One headline from the president’s budget, at least for public companies, is a measure that would effectively fold the Public Company Accounting Oversight Board (PCAOB) into the Securities and Exchange Commission. That tops our list of four key takeaways from the dueling 2021 budget proposals.
- Bye bye, PCAOB?
In effect, the White House plan calls for the PCAOB to be transitioned into an SEC department in 2022. In addition to projected savings of $580 million by 2030, proponents of the move claim it would cut down on regulatory redundancies. The proposal, and the argument for it, is consistent with the demonstrated willingness of the SEC under Jay Clayton to relax regulations – whether they are repetitive (as with its simplification of Regulation S-K) or too restrictive (as with its modernization of auditor independence rules).

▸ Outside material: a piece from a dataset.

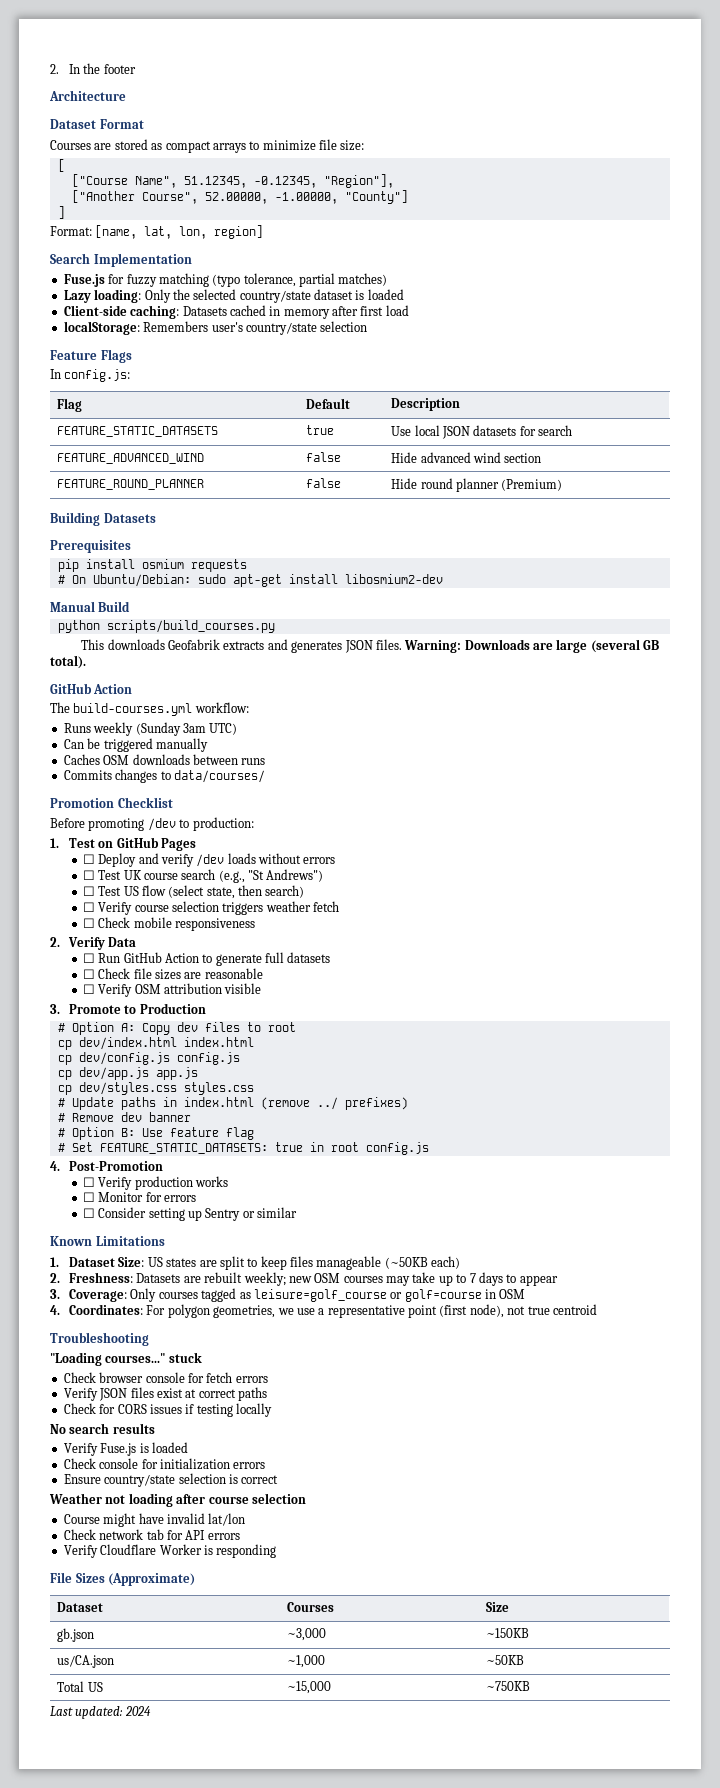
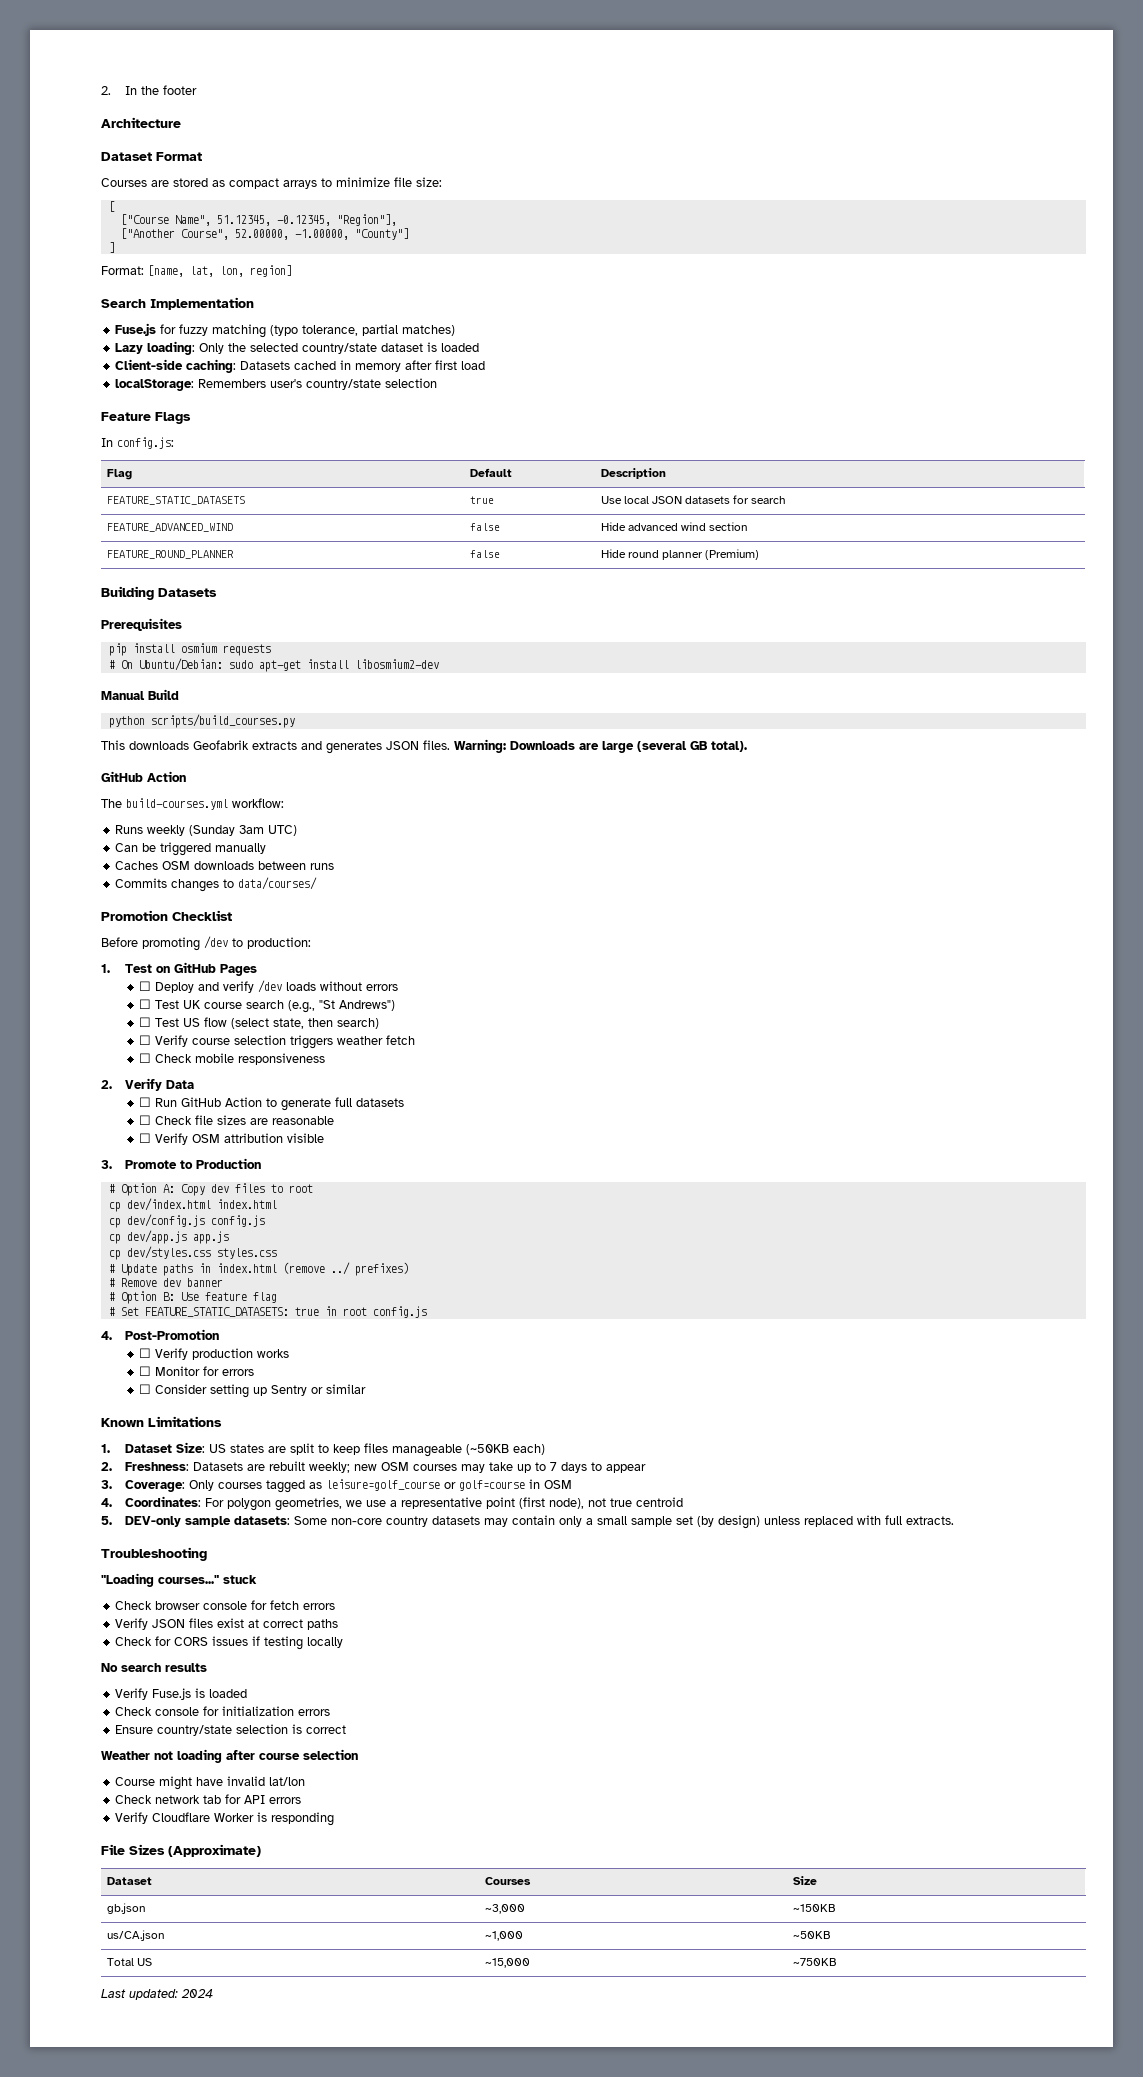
+ 5. DEV-only sample datasets: Some non-core country datasets may contain only a small sample set (by design) unless replaced with full extracts.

At least one former SEC chairman, however, doesn’t like the idea. Arthur Levitt told The Wall Street Journal that it is “representative of the deregulatory overkill that the country is experiencing now.” Other academics who weighed in didn’t speak glowingly of the plan, either. As a practical matter, the proposal looks to be dead on arrival with Democrats in control of the House of Representatives. But fans of the PCAOB can’t be feeling too comfortable.
- More money for the SEC
The budget proposals of both the administration and the SEC request a 4.7% increase for the SEC. The additional $87 million over the agency’s 2020 spending level would raise its total budget to approximately $1.9 billion next year.
- Keeping up with the cutting edge
The extra money would help fund the addition of 30 new employee positions within the agency.
And what would those 30 new positions do? The SEC says they’re needed “to enhance the agency’s depth of expertise in emerging or evolving areas relating to financial innovation, cybersecurity, small business capital formation, and market oversight, as well as other policy and operational priorities.”
Innovation and evolution, in fact, were persistent themes in the SEC’s report on its budget request. The Commission pointed to technological advancements and cybersecurity as two of the biggest factors impacting its oversight of securities markets. Consequently, the SEC budget plan calls for adding four positions to the Office of Compliance Inspections and Examinations (OCIE) “to address emerging risks facing market participants, such as cyber and information security.”
- A Rift on IT Modernization
The White House’s cost-cutting stance and the SEC’s desire to stay up to date have led them to opposing positions on one important issue: the SEC’s reserve fund. The SEC wants to tap the fund to modernize its IT; the White House, for its part, wants to chop it entirely. The SEC wants to spend to tighten up its cybersecurity, including for its Edgar database, which was hacked in 2016. In the other corner, the administration says that cutting the fund will “restore accountability to the American taxpayer.” The OMB says the move would save $50 million a year.